[Supplied information]

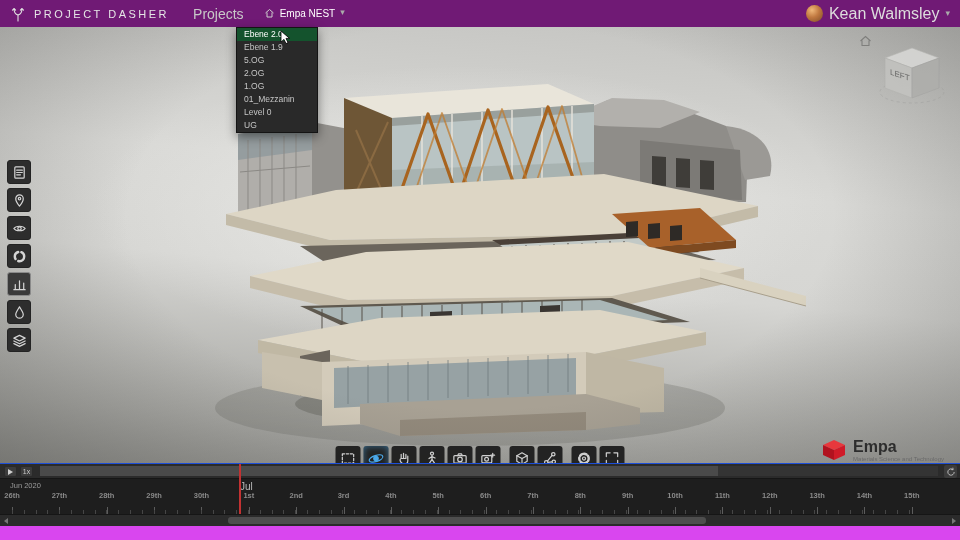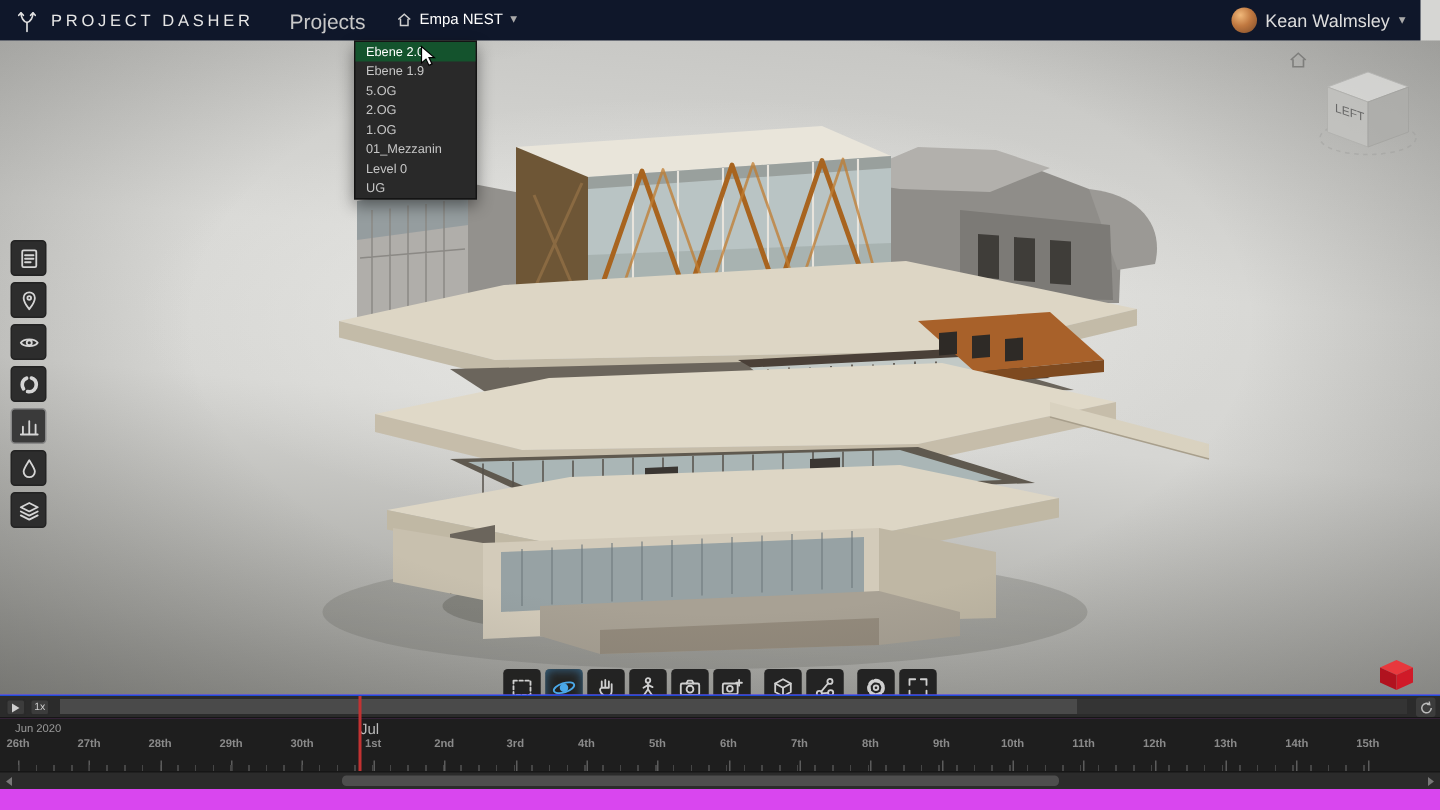--- a/index.html
+++ b/index.html
@@ -1,30 +1,30 @@
 <!DOCTYPE html>
 <html><head>
 <meta charset="utf-8">
 <style>
   * { margin:0; padding:0; box-sizing:border-box; }
   html,body { width:960px; height:540px; overflow:hidden; }
   body { position:relative; font-family:"Liberation Sans","DejaVu Sans",sans-serif; background:#d6d6d3; }
 
   
-  .topbar { position:absolute; top:0; left:0; right:13px; height:27px; background:#0f172a;
+  .topbar { position:absolute; top:0; left:0; right:0; height:27px; background:#701a75;
             display:flex; align-items:center; z-index:30; color:#ddd; }
   .app-title { font-size:11px; letter-spacing:2.5px; color:#e6e6e6; margin-left:7px; }
   .nav-item { font-size:14px; color:#c8c8c8; margin-left:24px; cursor:pointer; }
   .proj-switch { display:flex; gap:5px; margin-left:20px; cursor:pointer; }
   .proj-name { font-size:10px; color:#fff; }
   .caret { font-size:9px; color:#aaa; line-height:1; }
   .user { margin-left:auto; display:flex; align-items:center; gap:6px; margin-right:10px; cursor:pointer; }
   .avatar { width:17px; height:17px; border-radius:50%;
             background:radial-gradient(circle at 35% 30%, #f0b87a 0%, #c07840 45%, #7a4a28 100%); }
-  .user-name { font-size:12px; color:#ddd; }
+  .user-name { font-size:16px; color:#ddd; }
 
   
   .viewport { position:absolute; top:27px; left:0; right:0; bottom:62px; z-index:0;
     background:
       radial-gradient(ellipse 55% 45% at 48% 40%, #eaeae7 0%, rgba(234,234,231,0) 70%),
       linear-gradient(185deg, #c3c3c0 0%, #d9d9d6 35%, #d6d6d3 55%, #a9a9a5 85%, #8e8e8a 100%); }
   .vignette { position:absolute; top:27px; left:0; right:0; bottom:62px; z-index:2; pointer-events:none;
     background: radial-gradient(ellipse at 50% 42%, rgba(0,0,0,0) 52%, rgba(75,75,72,.42) 100%); }
   svg.building { position:absolute; top:0; left:0; z-index:1; pointer-events:none; }
 
@@ -346,20 +346,24 @@
     </div>
   </div>
 </div>
 
 <div class="empa">
   <svg width="26" height="24" viewBox="0 0 26 24">
     <polygon points="13,2 24,7 13,12 2,7" fill="#e8383d"></polygon>
     <polygon points="2,7 13,12 13,22 2,17" fill="#b1121f"></polygon>
     <polygon points="24,7 13,12 13,22 24,17" fill="#d01a28"></polygon>
   </svg>
+  <div>
+    <b class="empa-name">Empa</b>
+    <span class="empa-tag">Materials Science and Technology</span>
+  </div>
 </div>
 
 <div class="timeline">
   <div class="scrubber">
     <div class="tl-btn play">
         <i></i>
       </div>
     <div class="tl-btn speed">1x</div>
     <div class="track">
       <div class="range"></div>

[/Supplied information]

Work to be completed: A single number is the whole answer: how many lines in the listing contain "user"?

Task result: 3